The Oregon Tempranillo Alliance staged its first-ever Oregon Tempranillo Celebration Thursday and Friday, Jan. 21 and 22, in Ashland. The event kicked off Thursday evening with a tempranillo and tapas reception at Belle Fiore Winery, followed by a full day of seminars and three analytical tempranillo tastings on Friday at the Ashland Hills Hotel.
The Alliance, with a core membership of 35 tempranillo growers and winemakers, incorporated last year to promote the growing and sale of tempranillo grapes in Oregon and the production and sale of tempranillo wine both in Oregon and other wine markets. The Alliance’s inaugural event attracted 75 Oregon wine industry attendees and out-of-state wine experts.
Tempranillo refers to a wine grape and its red wine varietal produced principally in the Rioja and Ribera del Duero regions of northern Spain. Tempranillo has the fourth largest planted acreage among wine grapes world-wide. From 2000 to 2010 Tempranillo acreage expanded faster than any other variety.
The grape was introduced into California in the late 19th century. Earl Jones, founder of Abacela Winery in the Umpqua Valley, pioneered tempranillo production in Oregon, planting his original four-acre vineyard in 1995. By 2014, Jones reported, there were 57 tempranillo producers in Oregon and planted area had expanded to 344 acres producing a harvest of 839 tons and an economic impact of $9 million.
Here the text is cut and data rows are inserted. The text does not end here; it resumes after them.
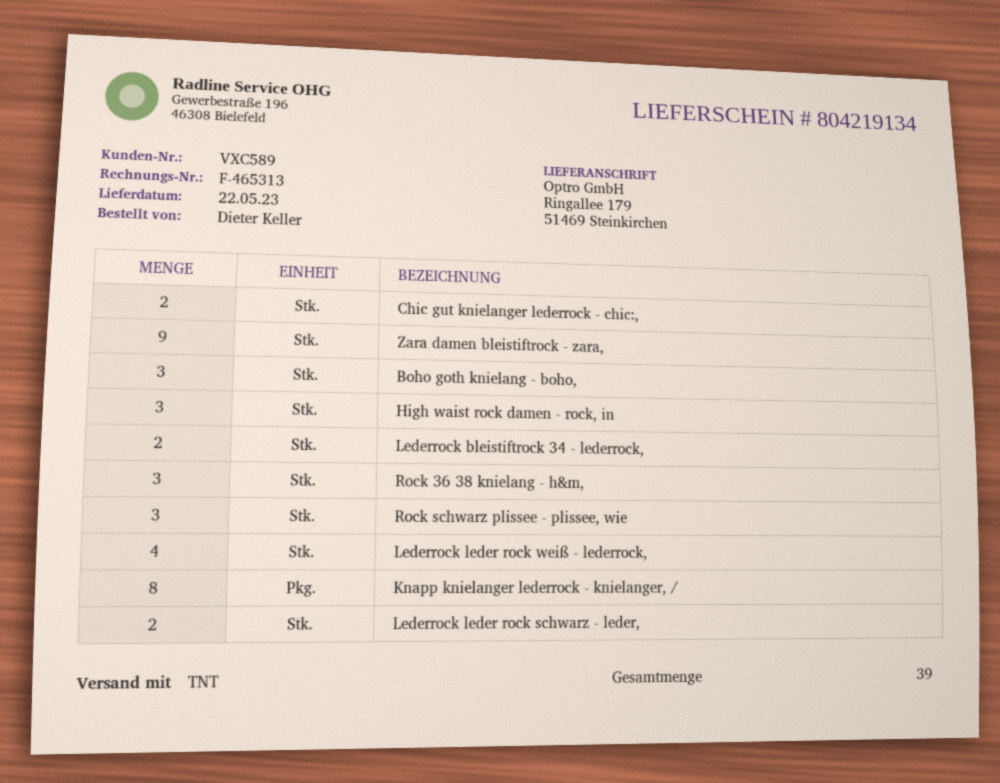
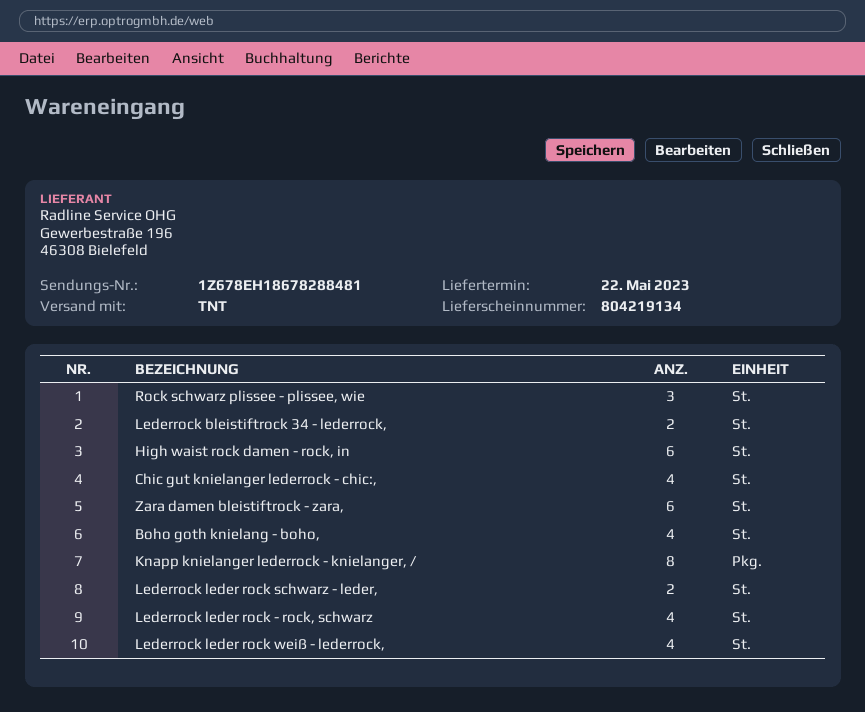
Chic gut knielanger lederrock - chic:,: 2 -> 4
Zara damen bleistiftrock - zara,: 9 -> 6
Boho goth knielang - boho,: 3 -> 4
High waist rock damen - rock, in: 3 -> 6
Rock 36 38 knielang - h&m,: 3 -> none
Lederrock leder rock - rock, schwarz: none -> 4

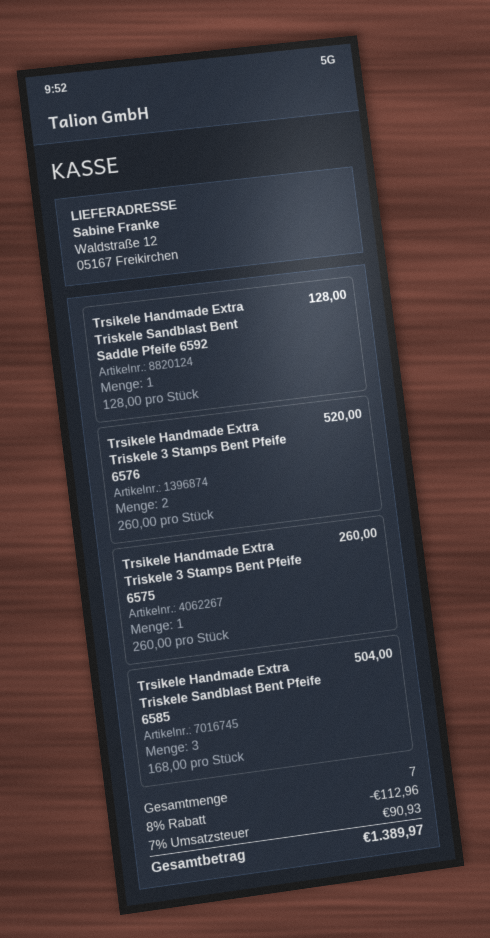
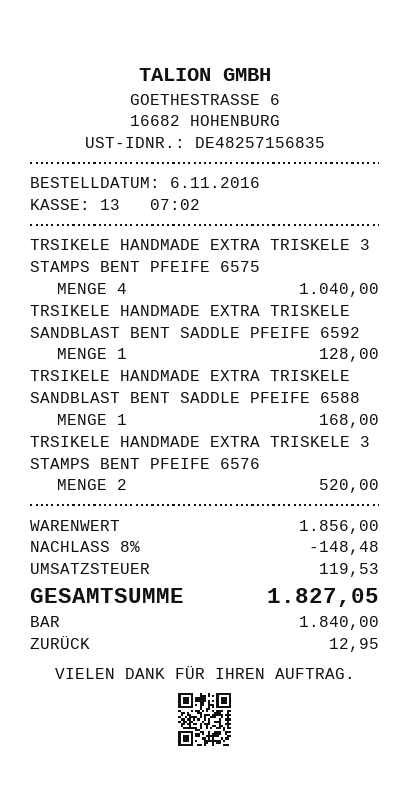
Trsikele Handmade Extra Triskele 3 Stamps Bent Pfeife 6575: 1 for 260.00 -> 4 for 1040.00
Trsikele Handmade Extra Triskele Sandblast Bent Pfeife 6585: 3 for 504.00 -> none
TRSIKELE HANDMADE EXTRA TRISKELE SANDBLAST BENT SADDLE PFEIFE 6588: none -> 1 for 168.00
discount: 8% = 112.96 -> 8% = 148.48
tax: 90.93 -> 119.53
total: 1389.97 -> 1827.05

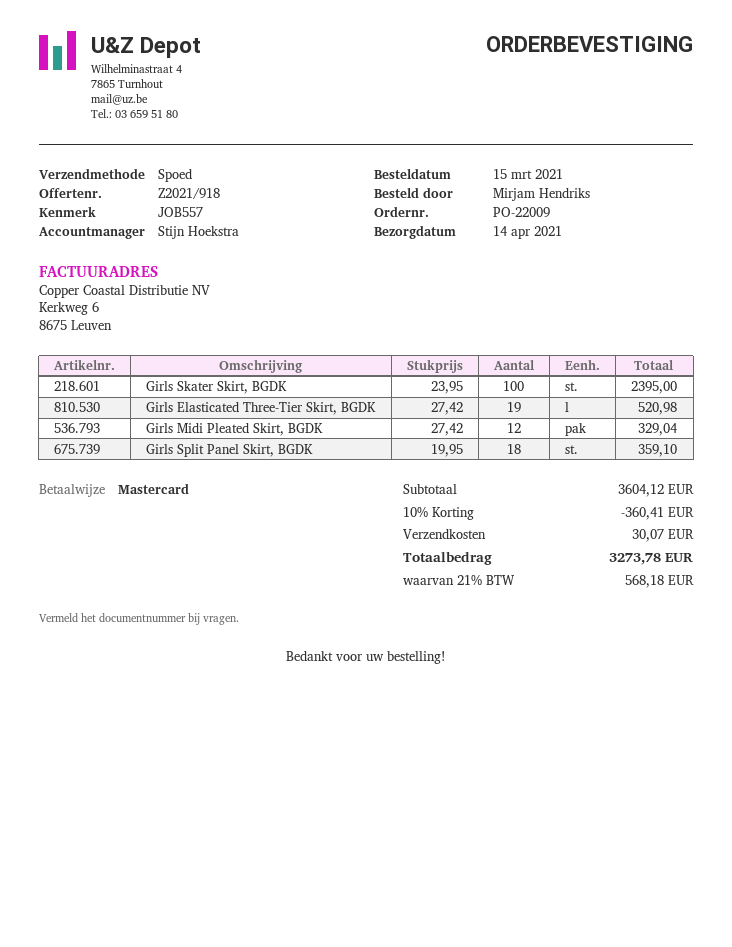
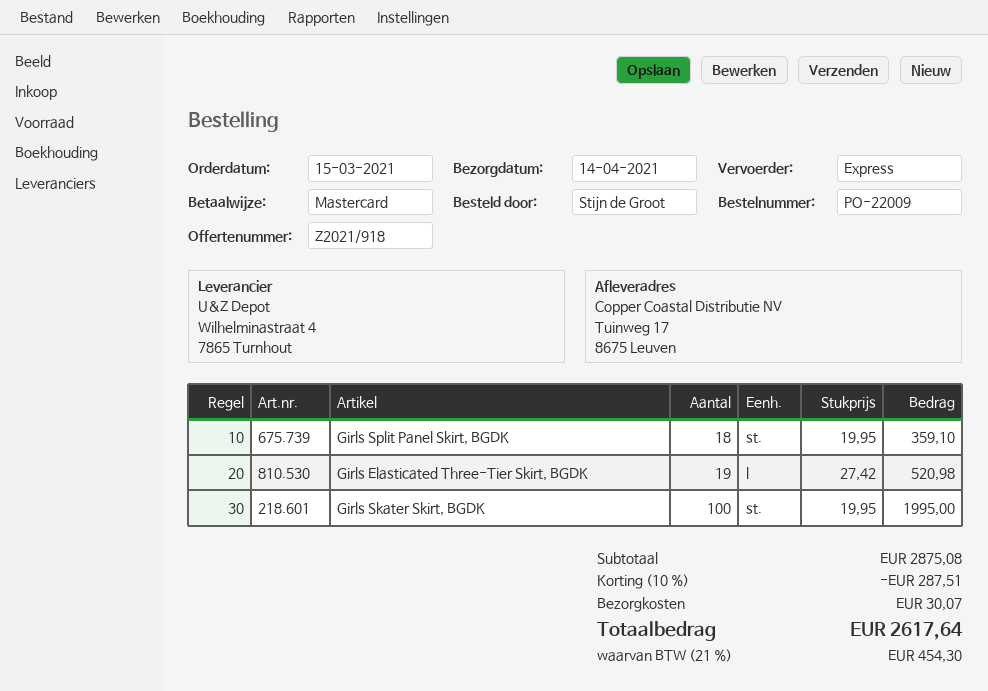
ordered by: Mirjam Hendriks -> Stijn de Groot
Girls Skater Skirt, BGDK: 100 x 23.95 = 2395.00 -> 100 x 19.95 = 1995.00
Girls Midi Pleated Skirt, BGDK: 12 x 27.42 = 329.04 -> none
subtotal: 3604.12 -> 2875.08
discount: 10% = 360.41 -> 10% = 287.51
tax: 21% = 568.18 -> 21% = 454.30
total: 3273.78 -> 2617.64

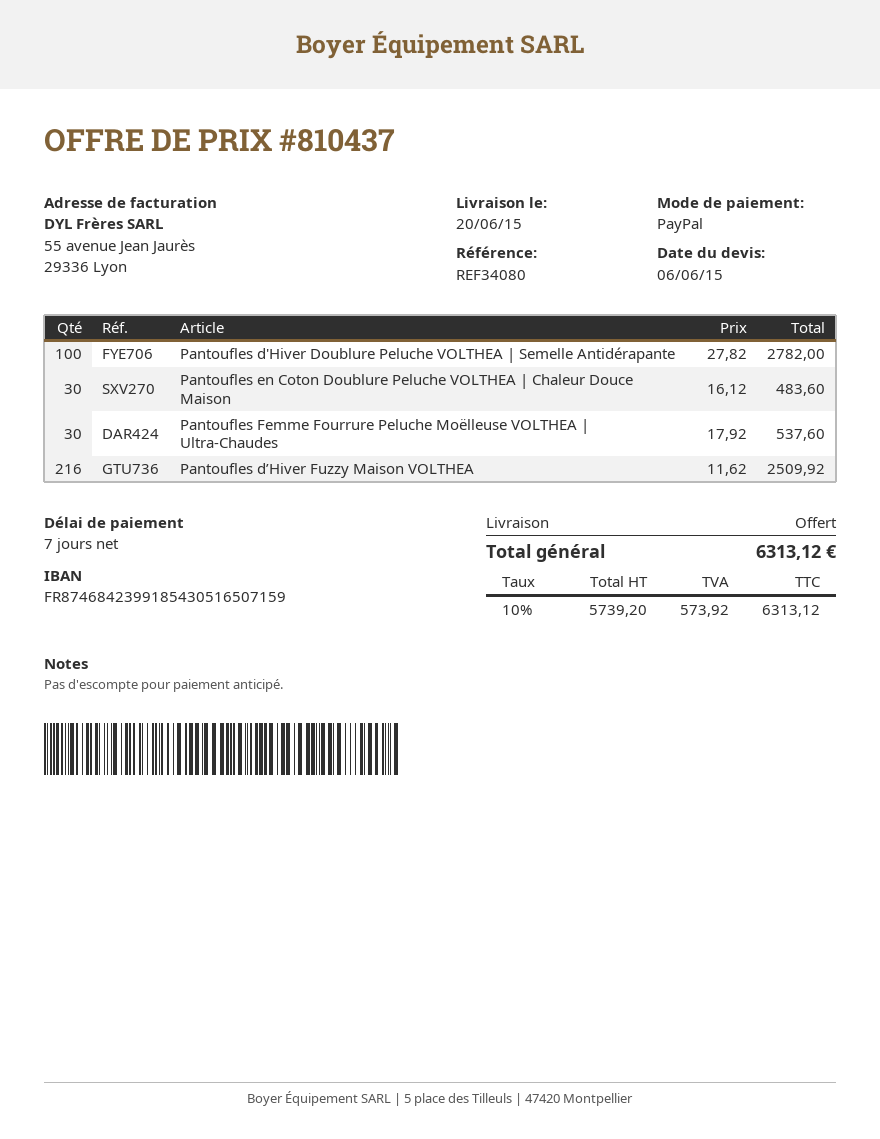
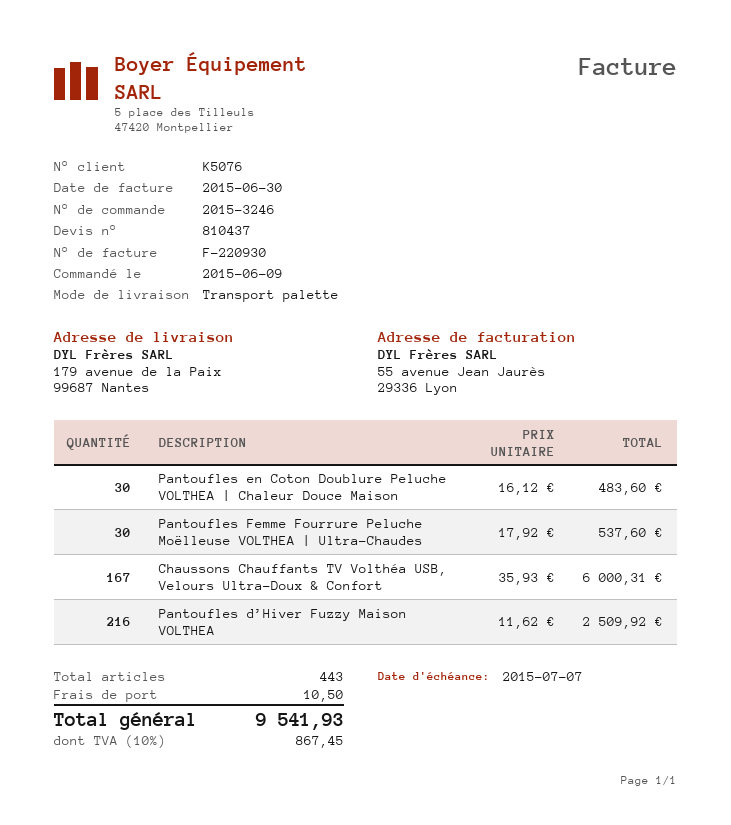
Pantoufles d'Hiver Doublure Peluche VOLTHEA | Semelle Antidérapante: 100 x 27.82 = 2782.00 -> none
Chaussons Chauffants TV Volthéa USB, Velours Ultra-Doux & Confort: none -> 167 x 35.93 = 6000.31
shipping: 0.00 -> 10.50
tax: 10% = 573.92 -> 10% = 867.45
total: 6313.12 -> 9541.93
It may seem fortuitous that that Jones chose to try growing Tempranillo in the Umpqua Valley, but happenstance had no place in this decision. Noting that wines made from California fruit were disappointing compared to the best Spanish vintages, Jones collected data on conditions in the Spanish regions that produced top quality Tempranillo. He then prevailed on his son Greg Jones, a Ph.D. candidate in atmospheric science at the time, to find a key regional factor that made for superior wine.
It turned out to be climate: a short growing season with a cool spring and hot, dry summer cut short by autumn. The Jones team then searched the United States for a spot with similar growing season temperature range, rainfall and elevation. The result: Earl Jones found his ideal spot outside Roseburg, and Greg Jones, now a professor in Environmental Science and Policy at Southern Oregon University, forged a career researching viticultural climatology that has made him famous throughout the world.
Speaking of Dr. Jones, he was present on the second day of the celebration to give a talk on the climate of Iberia versus Oregon and the effects of these differences on tempranillo growth characteristics. Portland State University Professor Emeritus of Geology Dr. Scott Burns followed with a discussion of the comparative geology and soils of these same regions, and the essential elements of terroir: grape stock/clone, geology and soils, climate, soil hydrology, physiography, winemaking practices and vineyard management.
Nationally renowned wine experts Randy Caparoso, Eric Degerman and Richard Jennings offered comments about the general characteristics of Spanish versus Oregon tempranillo, and presided over wine analysis and description during three afternoon rounds of tastings. The tastings highlighted differences in tempranillo wines from seven different Oregon viticultural areas ranging from the Rogue Valley to the Columbia Valley, effects of soil types on wine character, and effects of barrel/bottle aging.
Paraphrasing Randy Caparoso, Oregon Tempranillo Alliance Vice President Eric Weisinger of Weisinger Family Winery in Ashland, summarized the take-away from the celebration: that Oregon has the opportunity to become known as the premier tempranillo producing region of North America.
Ashland freelance writer MJ Daspit is co-author of "Rogue Valley Wine."